The first section of the article contains description of the main technological trends directed to rationalization of mining, production and processing of rare and rare earth metals. The presented examples suggest advisability of automation implementation for mining operations as well as for extraction of rare and rare-earth metals from wastes and new, non-conventional sources.

The second section includes data on institutional trends directed to development of industry of rare and rare-earth metals. Some examples of such trends from USA, EC and Russia were presented. EC experience in the foundation of industry association and the corresponding government measures are of special interest.

The third section contains the main economic trends allowed to reveal the promising fields of demand for rare and rare-earth metals.

Based on the presented data, it was concluded that the revealed trends would have a significant influence on industry of rare and rare-earth metals (both worldwide and in the Russian Federation) on a long-term horizon.

The present article is devoted to consideration of questions of combination of thermoflexible polyurethane of brand Vitur-TM on the basis of simple polyether with In/6 fluoroelastomers SKF-32 and SKF-264.

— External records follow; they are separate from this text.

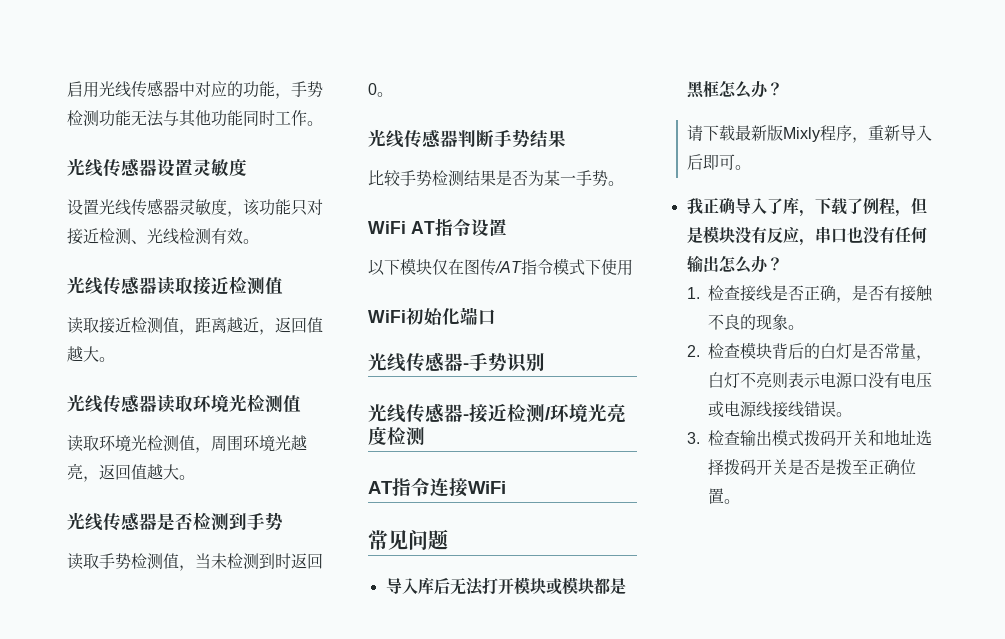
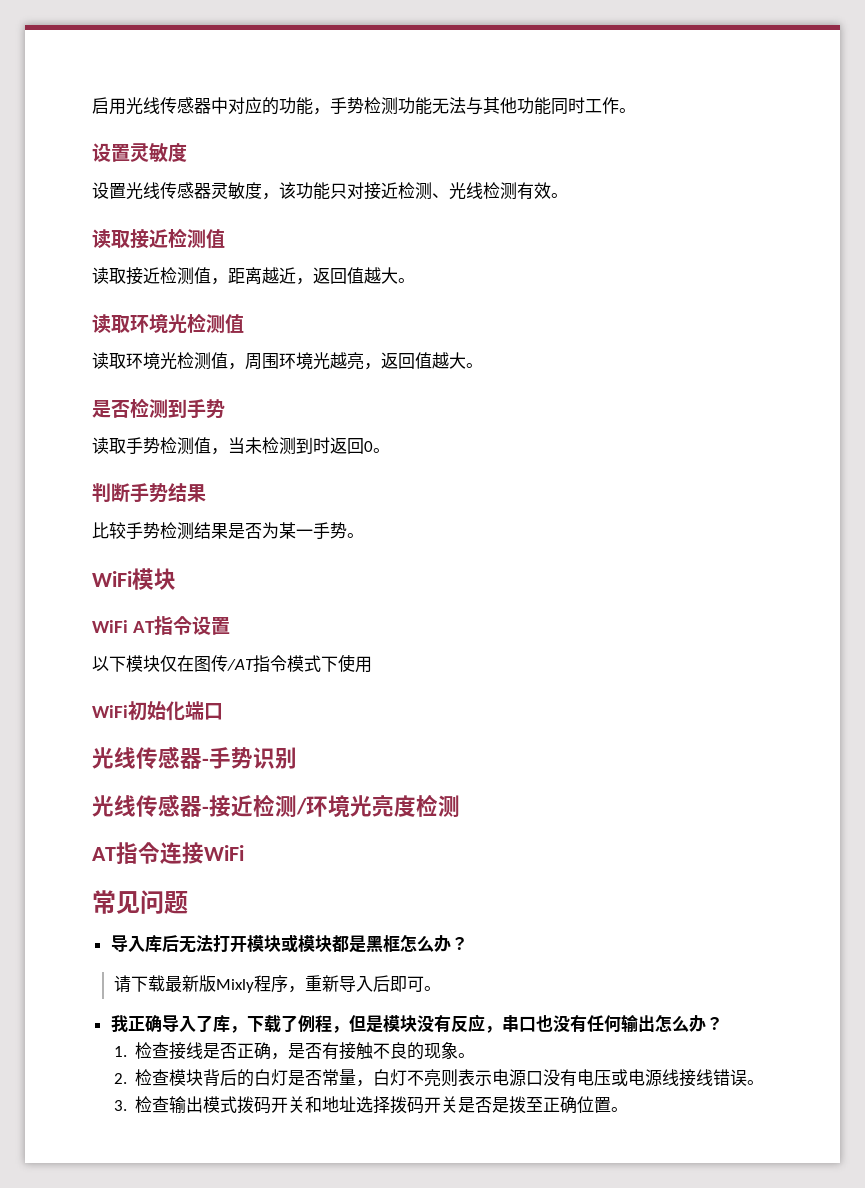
- 光线传感器设置灵敏度
+ 设置灵敏度
  设置光线传感器灵敏度，该功能只对接近检测、光线检测有效。
- 光线传感器读取接近检测值
+ 读取接近检测值
  读取接近检测值，距离越近，返回值越大。
- 光线传感器读取环境光检测值
+ 读取环境光检测值
- 光线传感器是否检测到手势
+ 是否检测到手势
- 光线传感器判断手势结果
+ 判断手势结果
+ WiFi模块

Fluoroelastomers represent independent class of fluoropolymers of special purpose. On chemical and physics and technology properties they considerably exceed hydrocarbonic and natural rubbers and are irreplaceable material for manufacturing of the rubber products functioning in contact with fuels, oils, acids and other hostile environment at high temperatures. Introduction of fluoroelastomers in compounding of thermoflexible material allows not only to increase the working temperature of polyurethane, but also to provide the increased firmness of fuels and lubricants.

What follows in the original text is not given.